CtrlK
BlogDocsLog inGet started
Tessl Logo

tessl/pypi-parsel

Parsel is a library to extract data from HTML and XML using XPath and CSS selectors

Pending
Overview
Eval results
Files

xpath-extensions.mddocs/

XPath Extension Functions

Custom XPath functions for enhanced element selection including CSS class checking and other utility functions.
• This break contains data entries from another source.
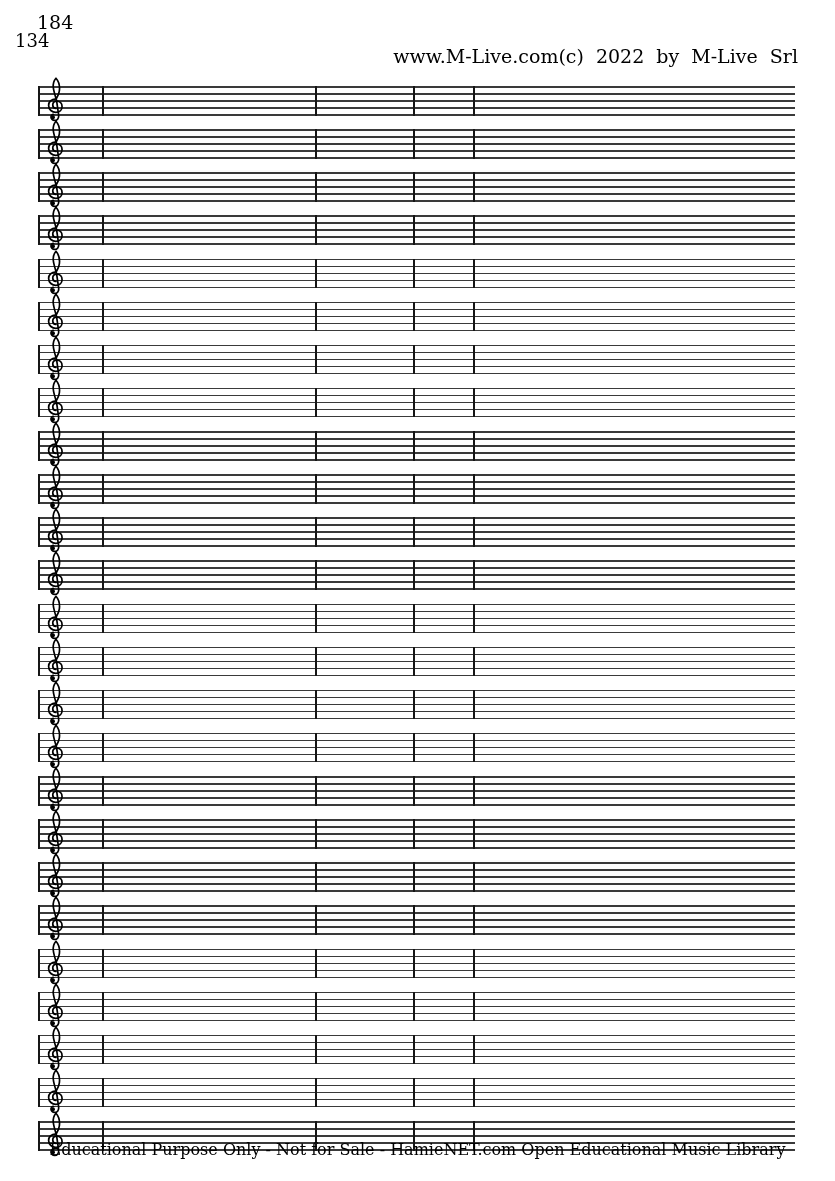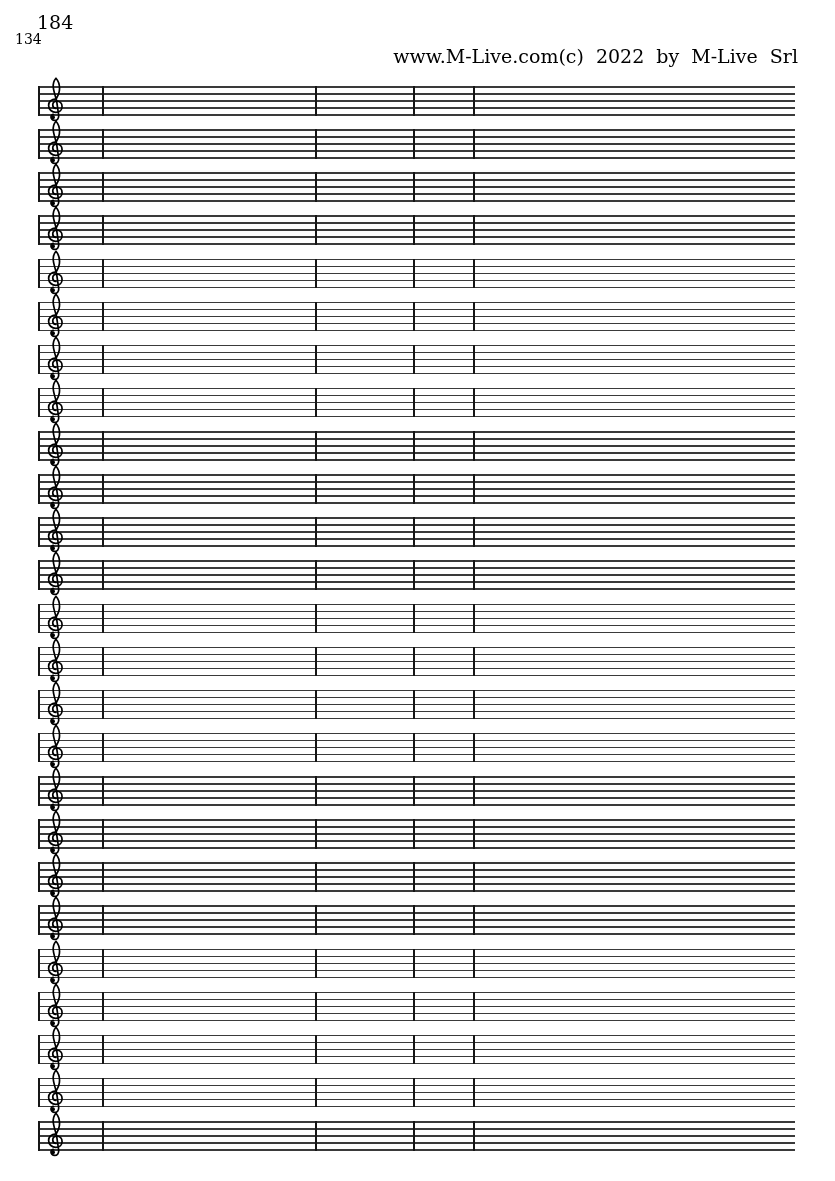--- a/index.html
+++ b/index.html
@@ -16,21 +16,21 @@
     position: absolute;
     left: 37px;
     top: 13px;
     font-size: 19px;
     line-height: 1;
   }
   .num-side {
     position: absolute;
     left: 15px;
     top: 32px;
-    font-size: 14px;
+    font-size: 18px;
     line-height: 1;
   }
   .title {
     position: absolute;
     left: 41px;
     top: 45px;
     font-size: 20px;
     line-height: 1;
     word-spacing: 7px;
     white-space: nowrap;
@@ -857,13 +857,14 @@
              C 11.0 9.5 9.8 13 10.2 17
              C 10.6 21.5 12.2 26 13.8 31.5
              L 16.2 48
              C 16.7 51.5 14.6 54 11.8 54
              C 9.3 54 7.6 52.3 7.6 50.3
              C 7.6 48.4 9.0 47.2 10.6 47.4"></path>
     <circle cx="9.9" cy="50.4" r="2.2" fill="#000000" stroke="none"></circle>
   </svg>
       </div>
     </div>
+  <div class="footer">Educational Purpose Only - Not for Sale - HamieNET.com Open Educational Music Library</div>
 </div>
 
 </body></html>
Parsel extends lxml's XPath capabilities with domain-specific functions for web scraping and document processing.

Capabilities

Extension Function Registration

Register custom XPath functions for use in XPath expressions.
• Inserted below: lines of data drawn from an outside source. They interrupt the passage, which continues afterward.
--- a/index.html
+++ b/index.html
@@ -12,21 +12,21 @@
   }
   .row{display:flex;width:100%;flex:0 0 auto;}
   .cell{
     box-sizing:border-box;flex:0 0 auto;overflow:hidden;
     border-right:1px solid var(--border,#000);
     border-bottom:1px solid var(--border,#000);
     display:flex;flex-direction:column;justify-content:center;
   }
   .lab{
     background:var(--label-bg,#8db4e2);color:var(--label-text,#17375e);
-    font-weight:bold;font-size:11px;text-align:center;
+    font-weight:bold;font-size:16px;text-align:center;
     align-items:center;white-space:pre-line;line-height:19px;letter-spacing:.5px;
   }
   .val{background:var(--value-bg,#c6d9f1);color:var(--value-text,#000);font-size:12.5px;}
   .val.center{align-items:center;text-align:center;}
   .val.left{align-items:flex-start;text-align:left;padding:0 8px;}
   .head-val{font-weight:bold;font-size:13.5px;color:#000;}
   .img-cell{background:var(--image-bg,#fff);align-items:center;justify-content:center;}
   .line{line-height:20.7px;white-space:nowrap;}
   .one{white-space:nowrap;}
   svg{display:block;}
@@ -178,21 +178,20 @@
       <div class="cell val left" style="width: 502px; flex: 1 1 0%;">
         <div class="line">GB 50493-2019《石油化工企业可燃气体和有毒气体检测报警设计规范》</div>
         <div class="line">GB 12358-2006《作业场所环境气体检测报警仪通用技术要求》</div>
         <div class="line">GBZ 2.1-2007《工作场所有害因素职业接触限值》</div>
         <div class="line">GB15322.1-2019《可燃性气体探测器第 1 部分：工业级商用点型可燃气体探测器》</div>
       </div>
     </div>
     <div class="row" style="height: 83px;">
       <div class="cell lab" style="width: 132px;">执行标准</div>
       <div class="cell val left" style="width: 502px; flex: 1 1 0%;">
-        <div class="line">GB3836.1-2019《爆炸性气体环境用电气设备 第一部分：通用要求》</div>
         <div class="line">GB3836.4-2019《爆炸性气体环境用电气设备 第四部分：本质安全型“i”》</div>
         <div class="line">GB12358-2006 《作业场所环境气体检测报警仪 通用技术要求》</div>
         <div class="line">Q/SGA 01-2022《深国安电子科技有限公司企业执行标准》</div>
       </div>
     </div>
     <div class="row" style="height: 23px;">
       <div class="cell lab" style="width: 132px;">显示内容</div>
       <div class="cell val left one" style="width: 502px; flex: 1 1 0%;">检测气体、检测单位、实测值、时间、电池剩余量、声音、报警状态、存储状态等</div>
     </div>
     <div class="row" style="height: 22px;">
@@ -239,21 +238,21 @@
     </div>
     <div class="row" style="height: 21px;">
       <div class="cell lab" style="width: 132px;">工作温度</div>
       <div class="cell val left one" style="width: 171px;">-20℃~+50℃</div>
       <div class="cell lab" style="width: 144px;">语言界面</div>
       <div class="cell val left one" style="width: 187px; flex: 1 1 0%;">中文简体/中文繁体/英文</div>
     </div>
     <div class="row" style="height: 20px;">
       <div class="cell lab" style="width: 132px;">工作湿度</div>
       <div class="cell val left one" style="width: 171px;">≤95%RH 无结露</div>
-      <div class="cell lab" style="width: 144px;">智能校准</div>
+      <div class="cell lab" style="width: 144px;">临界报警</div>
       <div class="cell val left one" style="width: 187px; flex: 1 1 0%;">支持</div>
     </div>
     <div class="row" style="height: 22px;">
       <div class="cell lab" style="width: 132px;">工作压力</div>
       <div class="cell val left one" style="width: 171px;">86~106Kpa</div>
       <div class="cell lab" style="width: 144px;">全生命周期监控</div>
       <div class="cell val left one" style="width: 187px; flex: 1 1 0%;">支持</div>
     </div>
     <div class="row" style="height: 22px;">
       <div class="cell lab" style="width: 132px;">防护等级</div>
def set_xpathfunc(fname: str, func: Optional[Callable]) -> None:
    """
    Register a custom extension function for XPath expressions.

    Parameters:
    - fname (str): Function name to register in XPath namespace
    - func (Callable, optional): Function to register, or None to remove

    Note:
    - Functions are registered in the global XPath namespace (None)
    - Registered functions persist for the lifetime of the process
    - Functions receive context parameter plus any XPath arguments
    - Setting func=None removes the function registration

    Function Signature:
    - func(context, *args) -> Any
    - context: lxml evaluation context
    - *args: Arguments passed from XPath expression
    """

Usage Example:

from parsel import Selector
from parsel.xpathfuncs import set_xpathfunc

# Define custom XPath function
def has_word(context, word):
    """Check if element text contains a specific word."""
    node_text = context.context_node.text or ""
    return word.lower() in node_text.lower()

# Register the function
set_xpathfunc('has-word', has_word)

html = """
<div>
    <p>This paragraph contains Python programming content.</p>
    <p>This paragraph discusses JavaScript frameworks.</p>
    <p>This paragraph covers HTML markup basics.</p>
</div>
"""

selector = Selector(text=html)

# Use custom function in XPath
python_paragraphs = selector.xpath('//p[has-word("Python")]')
programming_content = python_paragraphs.xpath('.//text()').get()
# Returns: 'This paragraph contains Python programming content.'

# Remove the function
set_xpathfunc('has-word', None)

# Function is no longer available
# selector.xpath('//p[has-word("test")]')  # Would raise error

Built-in Extension Setup

Initialize all built-in XPath extension functions.

def setup() -> None:
    """
    Register all built-in XPath extension functions.
    
    Currently registers:
    - has-class: Check if element has specific CSS classes
    
    This function is called automatically when parsel is imported.
    """

CSS Class Checking Function

Built-in XPath function for checking CSS class membership.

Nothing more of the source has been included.